> [Work task] Among the lines below, list those containing the string "Other".

Before-and-after change records
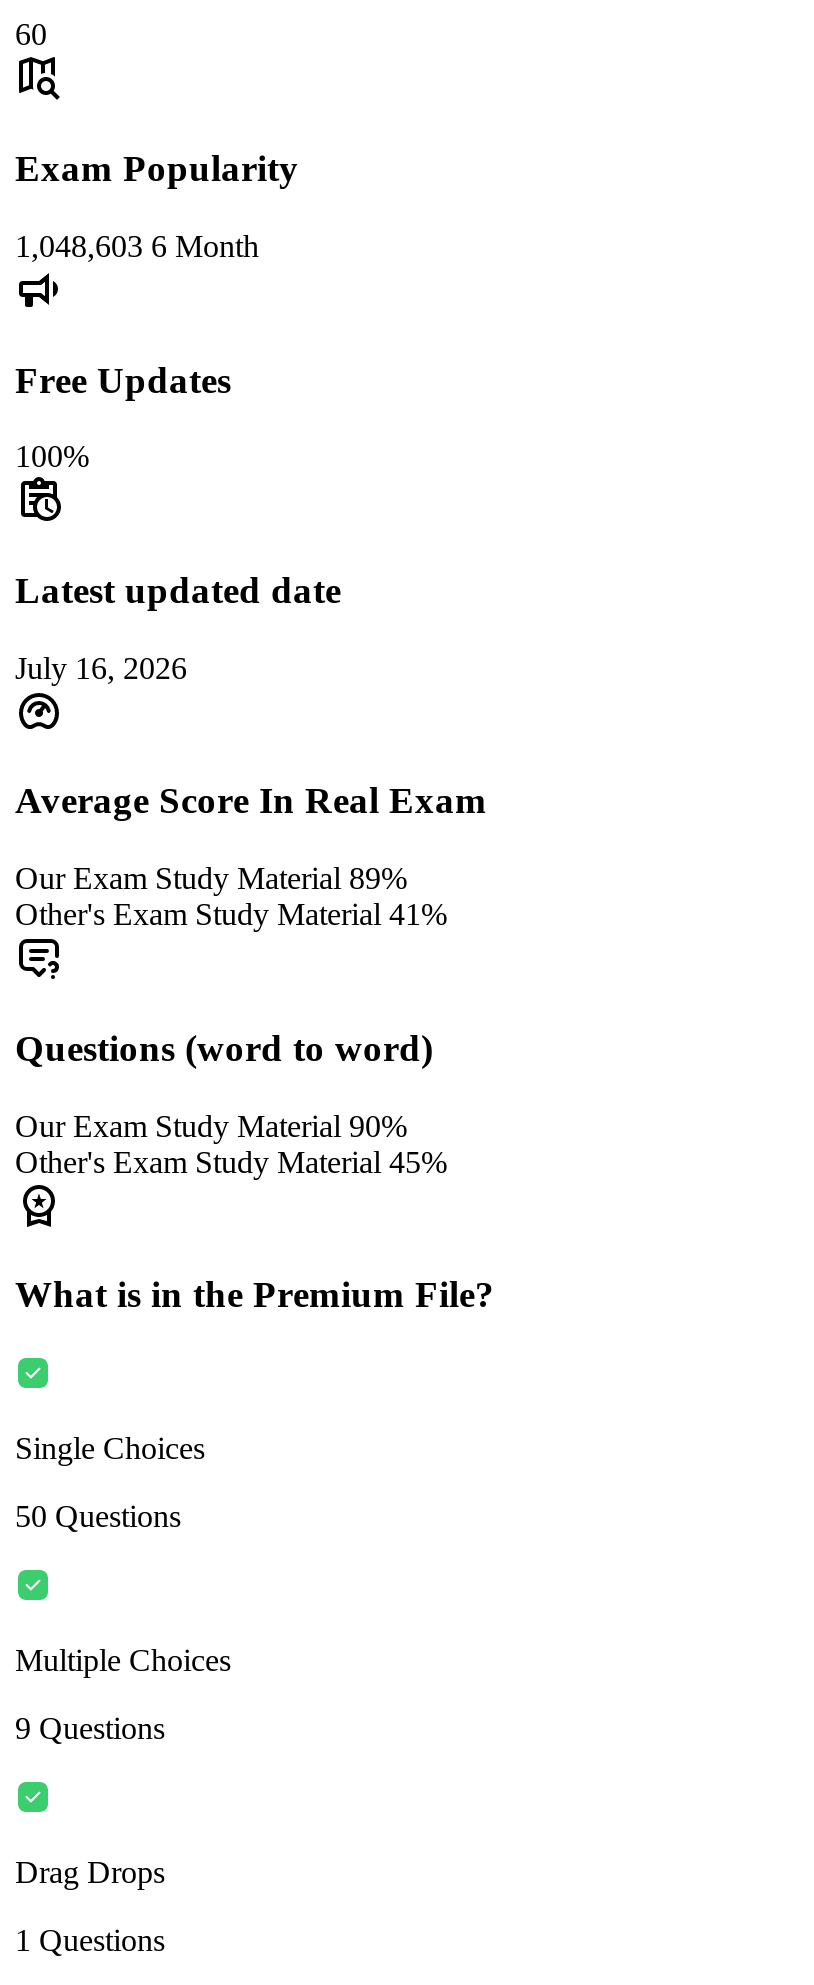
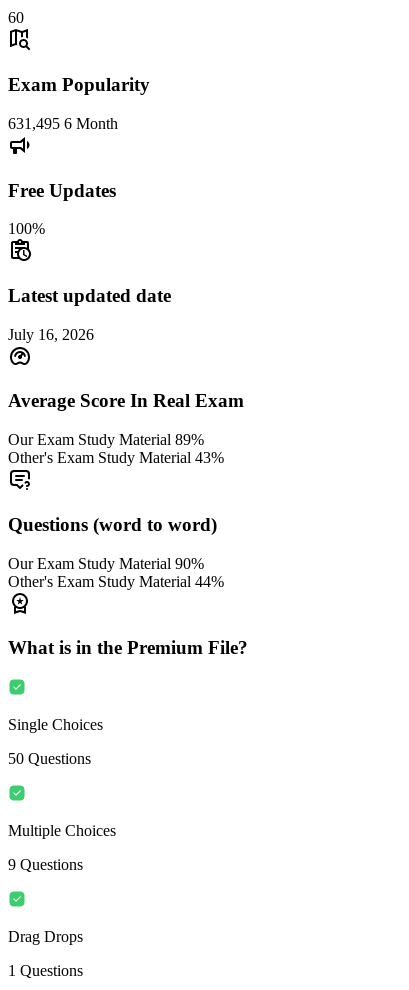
- 1,048,603 6 Month
+ 631,495 6 Month

- Other's Exam Study Material 41%
+ Other's Exam Study Material 43%

- Other's Exam Study Material 45%
+ Other's Exam Study Material 44%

> [Output for this exercise]
- Other's Exam Study Material 41%
+ Other's Exam Study Material 43%
- Other's Exam Study Material 45%
+ Other's Exam Study Material 44%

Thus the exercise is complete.